Data Availability Policy
Economics – The Open-Access, Open-Assessment E-Journal has adopted the policy on data availability first introduced by the American Economic Review. This policy applies to all new submissions, effective January 1, 2009.
It is the policy of Economics to publish papers as journal articles only if the data used in the analysis are clearly and precisely documented and are readily available to any researcher for purposes of replication. Authors of accepted articles that contain empirical work, simulations, or experimental work must provide to Economics, prior to publication as article, the data, programs, and other details of the computations sufficient to permit replication. These will be posted on the Economics Web site. The Economics Editorial Office should be notified at the time of submission if the data used in a paper are proprietary or if, for some other reason, the requirements above cannot be met.
As soon as possible after acceptance as journal article, authors are expected to send their data, programs, and sufficient details to permit replication, in electronic form, to the Editorial Office. Please send the files via e-mail to firstname.lastname@example.org, indicating the manuscript number. Questions regarding any aspect of this policy should be forwarded to the Editorial Office.
Our policies differ somewhat for econometric and simulation papers, and for experimental papers.
For econometric and simulation papers, the minimum requirement should include the data set(s) and programs used to run the final models, plus a description of how previous intermediate data sets and programs were employed to create the final data set(s). Authors are invited to submit these intermediate data files and programs as an option; if they are not provided, authors must fully cooperate with investigators seeking to conduct a replication who request them. The data files and programs can be provided in any format using any statistical package or software. Authors must provide a Readme PDF file listing all included files and documenting the purpose and format of each file provided, as well as instructing a user on how replication can be conducted.
If a request for an exemption based on proprietary data is made, authors should inform Editorial Office if the data can be accessed or obtained in some other way by independent researchers for purposes of replication. Authors are also asked to provide information on how the proprietary data can be obtained by others in their Readme PDF file. A copy of the programs used to create the final results is still required.

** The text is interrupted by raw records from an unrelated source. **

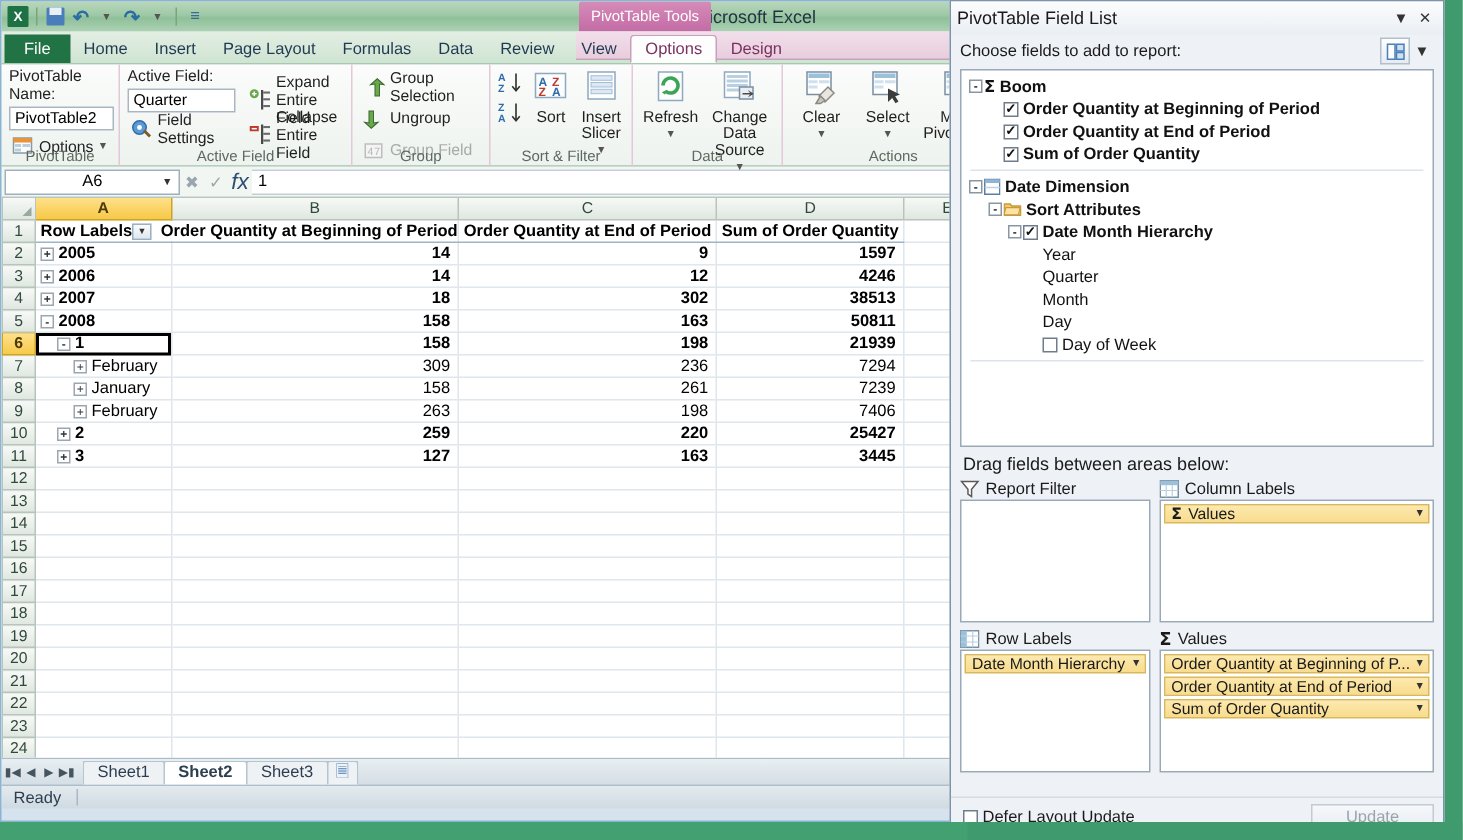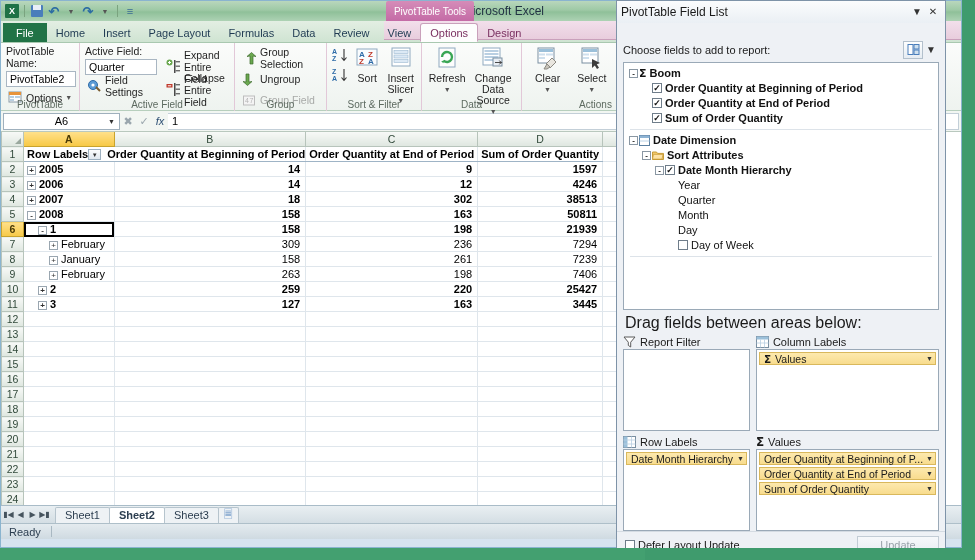--- a/index.html
+++ b/index.html
@@ -111,21 +111,21 @@
   #formula-bar {
     height: 21px; background:#f2f6f2; border-bottom:1px solid #b9c8be;
     display:flex; align-items:center; padding: 0 2px;
   }
   #name-box {
     width: 117px; height: 17px; background:#fff; border:1px solid #9fb0bd;
     font-size:11px; display:flex; align-items:center; justify-content:center; position:relative;
   }
   #name-box .nb-caret { position:absolute; right:4px; font-size:7px; color:#333; }
   .fb-btn { width:16px; height:17px; display:flex;align-items:center;justify-content:center; color:#9aa6ad; font-size:11px; }
-  #fx { font-style:italic; font-weight:normal; color:#2d4f74; font-size:11px; }
+  #fx { font-style:italic; font-weight:normal; color:#2d4f74; font-size:15px; }
   #formula-input {
     flex:1; height:17px; background:#fff; border:1px solid #c3cfd8; border-left:none;
     font-size:11px; padding:1px 4px; display:flex; align-items:center;
   }
 
   
   #grid-wrap { position:relative; height:373px; background:#fff; overflow:hidden; }
   table.grid { border-collapse: collapse; table-layout: fixed; }
   .colhdr-row th {
     height:14px; background: linear-gradient(to bottom,#f7f9f7,#dfe7e0);
@@ -192,33 +192,33 @@
   .stab.newsheet { padding:0 5px; color:#4a7ebb; }
   #status-bar {
     height:16px; background: linear-gradient(to bottom,#e4ebef,#cfdae1);
     border-top:1px solid #aebfc9; display:flex; align-items:center;
     font-size:11px; color:#2c3e50; padding-left:8px;
   }
   #status-sep { width:1px;height:11px;background:#a9b8c2;margin-left:10px; }
 
   
   #pane {
-    position:absolute; left:616px; top:0; width:330px; height:560px;
+    position:absolute; left:633px; top:0; width:330px; height:560px;
     background:#eef1f5; border:1px solid #7e93a8;
     display:flex; flex-direction:column;
   }
   #pane-title {
     height:22px; display:flex; align-items:center; padding:0 4px;
     background: linear-gradient(to bottom,#fbfcfd,#eaeff4);
     font-size:12px; color:#1a1a1a;
   }
   #pane-title .t { flex:1; }
   .pane-ctl { width:16px;height:16px;display:flex;align-items:center;justify-content:center;font-size:10px;color:#333; }
   #pane-sub {
-    display:flex; align-items:center; padding:2px 6px 3px 6px; font-size:11px; color:#1a1a1a;margin-top:16px;
+    display:flex; align-items:center; padding:2px 6px 3px 6px; font-size:11px; color:#1a1a1a;
   }
   #pane-sub .sp { flex:1; }
   .toolbtn {
     width:20px;height:18px;display:flex;align-items:center;justify-content:center;
     background:linear-gradient(to bottom,#fdfefe,#e6ecf2); border:1px solid #b3c0cc;
   }
   #field-list {
     margin:0 6px; background:#fff; border:1px solid #9aa9b7; height:252px; overflow:hidden;
     padding:3px 0 0 0;
   }
@@ -228,21 +228,21 @@
   .twbox {
     width:9px;height:9px;border:1px solid #8a97a3;background:#fff;
     font-size:8px;line-height:7px;text-align:center;color:#222;
   }
   .cb {
     width:10px;height:10px;border:1px solid #6f7d8a;background:#fff;
     display:inline-flex;align-items:center;justify-content:center;
     font-size:9px;color:#111;line-height:9px;margin-right:3px;flex:0 0 10px;
   }
   .hr-light { height:1px;background:#dde3e9; margin:3px 6px; }
-  #drag-label { font-size:16px; color:#1a1a1a; padding:4px 6px 2px 8px; }
+  #drag-label { font-size:12px; color:#1a1a1a; padding:4px 6px 2px 8px; }
   #areas { margin:0 6px; display:grid; grid-template-columns:1fr 1fr; gap:3px 6px; }
   .area-hdr { display:flex;align-items:center;gap:4px; font-size:11px;color:#1a1a1a; height:15px; }
   .area-box { background:#fff; border:1px solid #9aa9b7; height:82px; padding:2px; overflow:hidden; }
   .pill {
     height:13px; margin-bottom:2px; background: linear-gradient(to bottom,#fde9ae,#f8dc8e);
     border:1px solid #d9b85c; display:flex; align-items:center; padding:0 2px 0 4px;
     font-size:10.5px; color:#1a1a1a;
   }
   .pill .ptxt { flex:1; overflow:hidden; white-space:nowrap; }
   .pill .pc { font-size:7px; color:#333; padding-left:3px; }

For experimental papers, we have a more detailed policy, including requirements for submitted papers as well as accepted papers. We normally expect authors of experimental articles to supply the following supplementary materials (any exceptions to this policy should be requested at the time of submission):
- The original instructions. These should be summarized as part of the discussion of experimental design in the submitted manuscript, and also provided in full as an appendix at the time of submission. The instructions should be presented in a way that, together with the design summary, conveys the protocol clearly enough that the design could be replicated by a reasonably skilled experimentalist. For example, if different instructions were used for different sessions, the correspondence should be indicated.
- Information about subject eligibility or selection, such as exclusions based on past participation in experiments, college major, etc. This should be summarized as part of the discussion of experimental design in the submitted manuscript.
- Any computer programs, configuration files, or scripts used to run the experiment and/or to analyze the data. These should be summarized as appropriate in the submitted manuscript and provided in full as an appendix when the final version of a manuscript is sent in. (Data summaries, intermediate results, and advice about how to use the programs are welcome, but not required.)
- The raw data from the experiment. These should be summarized as appropriate in the submitted manuscript and provided in full as an appendix when the final version of an accepted manuscript is sent in, with sufficient explanation to make it possible to use the submitted computer programs to replicate the data analysis.
Other information, such as applications to Institutional Review Boards, consent forms, or Web signup and disclosure forms, is not required or expected. If it desired to make this kind of information public, it should be posted on laboratory or authors' Web sites.
If the paper is accepted by Economics, the appendices containing instructions, the computer programs, configuration files, or scripts used to run the experiment and/or analyze the data, and the raw data will normally be archived in the repository of the E-Journal in the Dataverse Network ( http://dvn.iq.harvard.edu/dvn/dv/economics) when the paper appears.
Instructions for Sending Data, Appendices, Additional Materials, Final Manuscripts, and Figures
Please label your files before e-mailing them to email@example.com. Each file name should clearly indicate if the file is a "manuscript", "data", "appendix", "figures", or "additional materials". Each file should contain the manuscript number (which should also be included in the subject line of the e-mail).
- Data sets can either be submitted together with the manuscript via Editorial Express or be sent via e-mail to firstname.lastname@example.org.
- It is preferable to send each "group" of files (if there is more than one file for data, figures, additional materials, etc.) as a .zip file (for example, 20030002_data.zip or 20030002_addmaterials.zip).
- Please use underscores instead of spaces when creating file names.
- Appendices should be sent in PDF format.
- All data sets must include a PDF "Read me" file (clearly labeled, for example, ReadMe.pdf) containing a list of all files included and guiding a user on the types of files and how to use them to do replication. The PDF "Read Me" file should be included in the .zip file containing the data set.